Scala Solutions for Week 1 of Coursera/Stanford Algorithms: Design and Analysis, Part 1

I am currently taking Stanford's Algorithms: Design and Analysis, Part 1 class on Coursera.

I wanted to share my solutions which I am writing in Scala.

Count Inversions using Merge Sort

package algo

import scala.math  
import Ordering.Implicits._  
import Numeric.Implicits._

object CountInversions {

  private[this] def inversions[T : Numeric](arr: Array[T], low: Int, high: Int, count: Long, sorted: Array[T])(implicit c: scala.reflect.ClassTag[T]): (Long, Array[T]) = {
    val diff = (high - low) + 1
    val med = (high + low) / 2
    diff match {
      case x if x <= 1 =>
        (0, Array[T](arr(low)))

      case 2 =>
        val i1 = arr(low)
        val i2 = arr(high)
        if (i1 > i2) (1, Array(i2, i1))
        else (0, Array(i1, i2))

      case _ =>
        val (leftCount, leftArray) = inversions(arr, low, med, count, sorted)
        val (rightCount, rightArray) = inversions(arr, med + 1, high, count, sorted)
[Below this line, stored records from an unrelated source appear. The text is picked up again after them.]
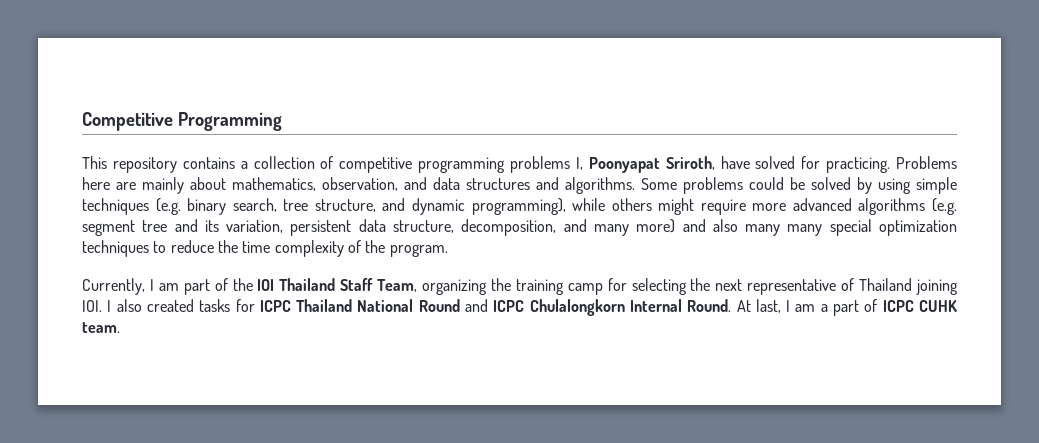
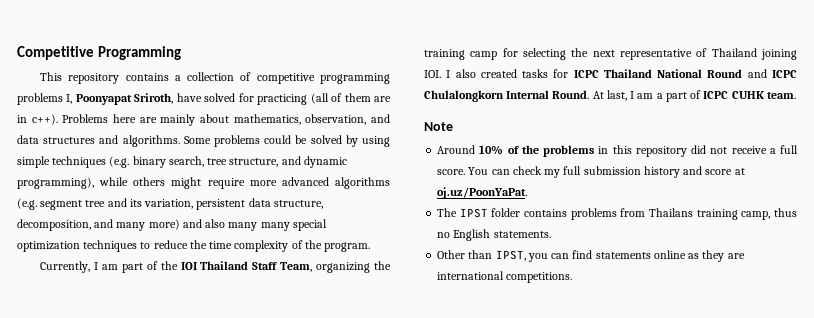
- This repository contains a collection of competitive programming problems I, Poonyapat Sriroth, have solved for practicing.
+ This repository contains a collection of competitive programming problems I, Poonyapat Sriroth, have solved for practicing (all of them are in c++).
+ Note
+ Around 10% of the problems in this repository did not receive a full score. You can check my full submission history and score at oj.uz/PoonYaPat.
+ The IPST folder contains problems from Thailans training camp, thus no English statements.
+ Other than IPST, you can find statements online as they are international competitions.

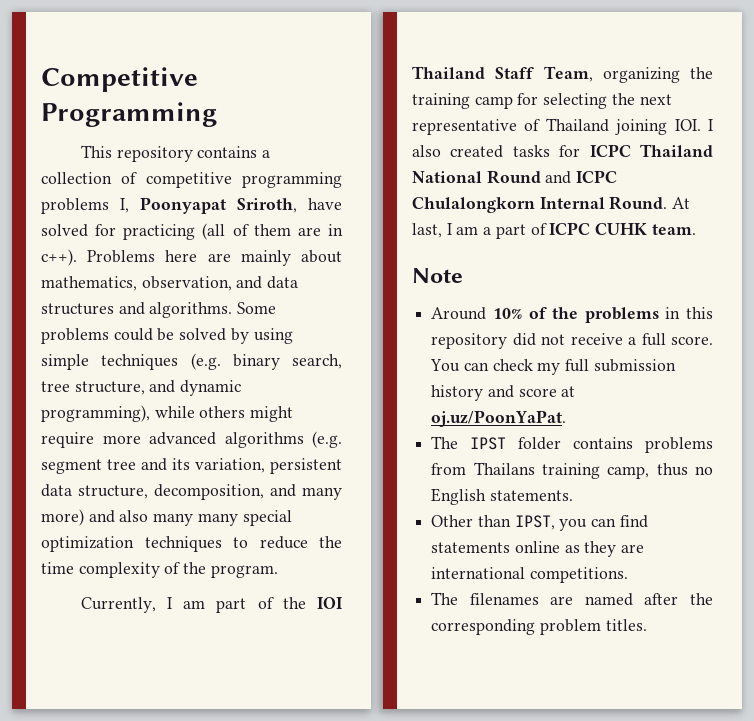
+ The filenames are named after the corresponding problem titles.

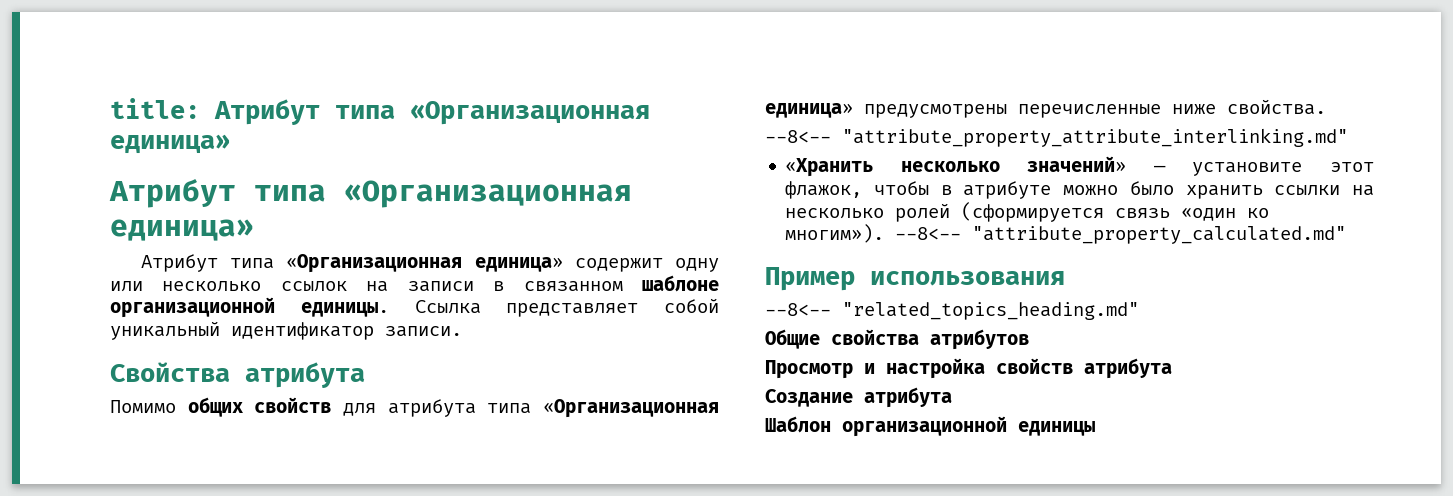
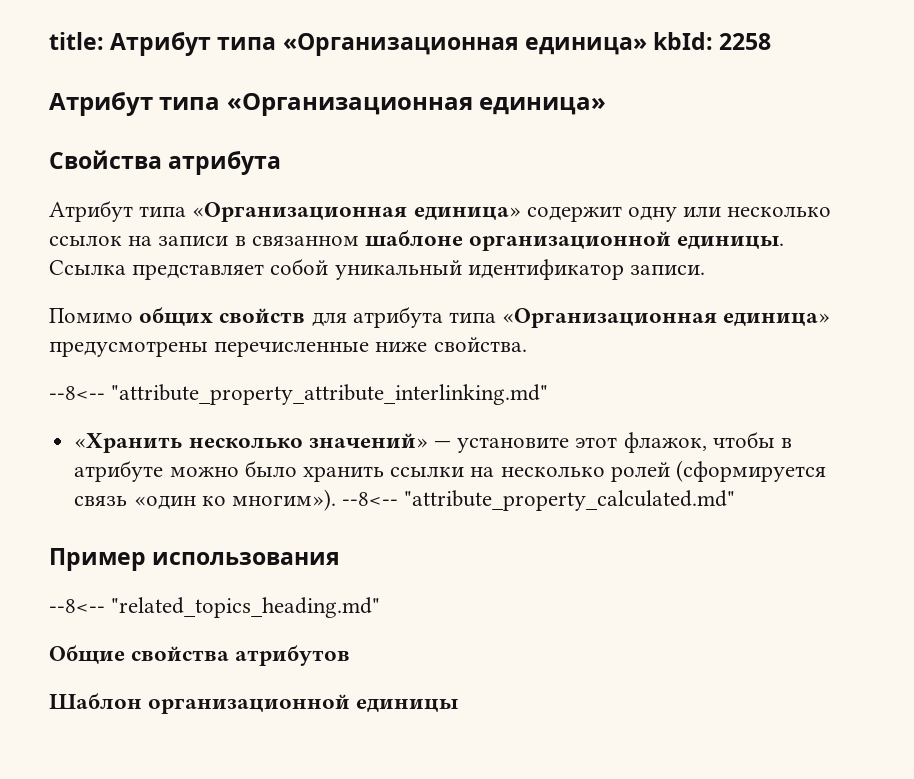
- title: Атрибут типа «Организационная единица»
+ title: Атрибут типа «Организационная единица» kbId: 2258
  Атрибут типа «Организационная единица»
+ Свойства атрибута
- Свойства атрибута
- Просмотр и настройка свойств атрибута
- Создание атрибута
        merge(leftArray, rightArray, leftCount + rightCount, sorted)
    }
  }

  @scala.annotation.tailrec
  private[this] def merge[T : Numeric](l: Array[T], r: Array[T], count: Long, sorted: Array[T])(implicit c: scala.reflect.ClassTag[T]): (Long, Array[T]) = {
    (l, r) match {
      case (Array(), _) =>
        (count, sorted ++ r)

      case (_, Array()) =>
        (count, sorted ++ l)

      case _ =>
        val l1 = l.head
        val r1 = r.head
        val ls = l slice (1, l.size)
        val rs = r slice (1, r.size)

        (l1 <= r1) match {
          case true =>
            merge(ls, r, count, sorted ++ Array[T](l1))

          case false =>
            merge(l, rs, l.size + count, sorted ++ Array[T](r1))
        }
    }
  }

  def apply[T : Numeric](arr: Array[T])(implicit c: scala.reflect.ClassTag[T]): (Long, List[T]) = {
    val (count, items) = inversions[T](arr, 0, arr.length - 1, 0l, Array[T]())
    (count, items.toList)
  }

}

The test cases can be found here.

Merge Sort

package algo

import scala.math  
import Ordering.Implicits._  
import Numeric.Implicits._

object MergeSort {

  private[this] def mergeSort[T : Numeric](arr: Array[T])(implicit c: scala.reflect.ClassTag[T]): Array[T] = {
    arr.size match {
      case x if x <= 1 =>
        arr

      case 2 =>
        Array[T](arr.min, arr.max)

      case _ =>
        val med = arr.size / 2
        val l = mergeSort(arr.slice(0, med))
        val r = mergeSort(arr.slice(med, arr.size))

        merge(l, r)
    }
  }

  private[this] def merge[T : Numeric](l: Array[T], r: Array[T])(implicit c: scala.reflect.ClassTag[T]): Array[T] = {
    (l, r) match {
      case (Array(), _) => r
      case (_, Array()) => l
      case _ =>
        val l1 = l.head
        val r1 = r.head
        val ls = l slice (1, l.size)
        val rs = r slice (1, r.size)

        if (l1 < r1)  Array[T](l1) ++ merge(ls, r)
        else Array[T](r1) ++ merge(l, rs)
    }
  }

  def apply[T : Numeric](arr: Array[T])(implicit c: scala.reflect.ClassTag[T]): Array[T] = {
    mergeSort[T](arr)
  }

  def test[T : Numeric](arr: Array[T])(implicit c: scala.reflect.ClassTag[T]): Unit = {
    val expected = arr.sorted.toList
    val output = apply(arr).toList
    (output == expected) match {
      case true => println(s"OK: ${arr.toList}")
      case false => println(s"FAILED - Input: ${arr.toList}, Output: $output, Expected: $expected")
    }
  }

  def main(args: Array[String]): Unit = {
    List(
      Array(1, 4, 50, 20, 10)
    ) foreach test[Int]
  }

}